Update on the Memory Project

source: CaityQuilter.com, a very intriguing blog

Several months ago I posted about a new practice I’ve undertaken: to record tidbits about the kids in individual journals, one sentence per day. You can read about the project and rationale here. Since there were quite a few people who were interested in the practice, I thought I’d provide an update and some thoughts.

The Blue Room is a place for inspiration, but also truth telling: I am still at the memory project, but if I manage one entry per week I’m doing well. This creates a mental struggle. I envisioned these journals as a place to record the everyday jewels of parenthood that are easily forgotten over the years. But if I let too much time elapse between entries, I end up wanting to make sure the Big Important Milestones are recorded. This requires more mental energy than I’d expected the practice to require. The whole point was to write the first thing that came to mind, no matter how ordinary, but if I’m having to sort through the past week to find the most journal-worthy thing… well, that’s too tough and becomes a barrier to doing it at all.

Also, the fact that there are three of them, and I feel the need for some parity, works against me. Part of what’s fun about the journals is that they’re not just baby books, which means the thirdborn’s should have just as much content as the girls’. (I love Erma Bombeck’s old bit about her kids’ baby books; by the time her last child came along, the sole contents of his baby book consisted of a pie crust recipe torn from the newspaper and tucked into the otherwise empty pages.) I feel like I should write in each journal each night, but sometimes there’s more going on with one kid than with the other two.

Like most spiritual disciplines and parenting practices, I see this practice evolving. My ultimate hope remains the same: to present each child with a handwritten book of quotidian wisdom and observations from their childhood. And if I end up handing them a book with 15 months of memories followed by a lot of blank pages, well, that communicates something worthwhile too: that life is about experimentation—starting more projects than one could possibly finish. Completion can be an elusive thing in life, but there’s something valuable in the undertaking.


3 thoughts on “Update on the Memory Project

  1. Ted Fulmer says:

    regarding ‘parity’ – A kid in school has more going on than a kid in preschool. Also the oldest will leave for college someday and then you’ll struggle to maintain parity from the other direction.

  2. susan says:

    Ted said what I would have said. Maybe the answer is to just write in one kid’s book per day, and if there’s nothing to say, there’s nothing to say.
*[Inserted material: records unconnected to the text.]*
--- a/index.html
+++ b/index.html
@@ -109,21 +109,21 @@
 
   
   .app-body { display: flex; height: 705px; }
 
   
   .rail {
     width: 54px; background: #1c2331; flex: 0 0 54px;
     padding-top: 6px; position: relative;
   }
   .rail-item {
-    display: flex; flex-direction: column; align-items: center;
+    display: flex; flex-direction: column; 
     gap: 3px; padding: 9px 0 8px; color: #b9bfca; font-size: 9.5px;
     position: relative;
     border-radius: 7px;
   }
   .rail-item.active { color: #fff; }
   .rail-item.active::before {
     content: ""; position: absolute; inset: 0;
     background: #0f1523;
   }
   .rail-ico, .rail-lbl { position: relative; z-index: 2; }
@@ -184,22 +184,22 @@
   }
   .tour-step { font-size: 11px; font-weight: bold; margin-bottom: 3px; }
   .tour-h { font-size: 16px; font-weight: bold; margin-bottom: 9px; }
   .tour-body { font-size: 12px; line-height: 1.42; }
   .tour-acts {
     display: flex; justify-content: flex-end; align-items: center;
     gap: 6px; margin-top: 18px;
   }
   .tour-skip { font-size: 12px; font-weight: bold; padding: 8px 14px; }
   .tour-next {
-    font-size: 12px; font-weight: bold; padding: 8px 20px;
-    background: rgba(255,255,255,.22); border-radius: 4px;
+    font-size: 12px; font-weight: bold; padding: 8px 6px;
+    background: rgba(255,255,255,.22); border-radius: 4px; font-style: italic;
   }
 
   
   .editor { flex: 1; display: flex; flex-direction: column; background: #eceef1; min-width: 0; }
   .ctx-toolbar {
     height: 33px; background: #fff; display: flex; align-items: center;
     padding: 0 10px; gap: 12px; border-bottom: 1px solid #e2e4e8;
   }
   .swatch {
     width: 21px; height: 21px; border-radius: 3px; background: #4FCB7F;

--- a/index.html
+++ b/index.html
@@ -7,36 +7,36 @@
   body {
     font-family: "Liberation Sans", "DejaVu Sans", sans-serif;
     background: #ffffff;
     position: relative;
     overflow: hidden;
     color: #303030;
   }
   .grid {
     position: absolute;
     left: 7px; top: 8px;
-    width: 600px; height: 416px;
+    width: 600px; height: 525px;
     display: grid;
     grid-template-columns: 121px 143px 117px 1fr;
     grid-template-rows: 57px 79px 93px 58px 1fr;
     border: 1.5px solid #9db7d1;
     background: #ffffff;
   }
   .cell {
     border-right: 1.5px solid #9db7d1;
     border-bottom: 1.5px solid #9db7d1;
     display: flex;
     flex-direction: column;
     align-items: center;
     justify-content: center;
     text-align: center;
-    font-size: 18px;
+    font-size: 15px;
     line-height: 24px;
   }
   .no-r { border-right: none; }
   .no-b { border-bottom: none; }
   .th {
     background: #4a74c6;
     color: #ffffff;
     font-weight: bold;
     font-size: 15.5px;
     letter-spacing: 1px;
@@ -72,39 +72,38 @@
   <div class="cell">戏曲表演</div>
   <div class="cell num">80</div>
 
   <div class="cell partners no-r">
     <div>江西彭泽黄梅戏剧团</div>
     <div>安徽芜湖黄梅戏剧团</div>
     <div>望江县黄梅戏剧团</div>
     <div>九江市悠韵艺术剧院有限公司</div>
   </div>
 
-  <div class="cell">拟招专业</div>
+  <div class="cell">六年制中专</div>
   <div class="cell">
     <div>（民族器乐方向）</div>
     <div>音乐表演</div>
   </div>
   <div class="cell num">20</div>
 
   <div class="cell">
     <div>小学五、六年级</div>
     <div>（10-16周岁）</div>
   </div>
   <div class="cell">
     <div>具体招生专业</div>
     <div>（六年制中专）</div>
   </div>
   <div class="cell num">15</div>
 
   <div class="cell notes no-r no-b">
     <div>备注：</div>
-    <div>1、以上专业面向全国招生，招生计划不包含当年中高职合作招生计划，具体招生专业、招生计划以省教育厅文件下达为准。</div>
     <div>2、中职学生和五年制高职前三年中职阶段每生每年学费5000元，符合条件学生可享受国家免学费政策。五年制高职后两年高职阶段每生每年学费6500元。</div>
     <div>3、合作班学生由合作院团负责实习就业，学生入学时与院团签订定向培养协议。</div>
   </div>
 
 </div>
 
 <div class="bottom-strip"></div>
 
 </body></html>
  3. The discipline is more than worth it. God willing, should you reach grandparenting stage, you may have a golden opportunity. The news “you all will become grandparents” was so overwhelming to me, there was but one way to “deal with” the news: writing – thus began my first “grandparenting journal” around Thanksgiving the year (2006) before July birth. Now there are two (likewise the second begun with pregnancy news) and now even a THIRD (called “Third Life” which is marital relationship beginning with retirement first day of September. As a parent this began for me when one offspring was in seventh grade and asked one day (when I brought in the snail mail) “is there any mail for me today” and I realized that I could write TO the “child” years before college (during which I continued my practice, writing actual letters and mailing with actual postage). For me the opportunity is one page each (no more) per day with many days left undone. Never at a loss for “what to write” because my observations are so detailed: Magna Gerber is my heroine: Wait, Observe, Enjoy – the role of an infant’s EduCarer that I cherish. Great encouragement your way.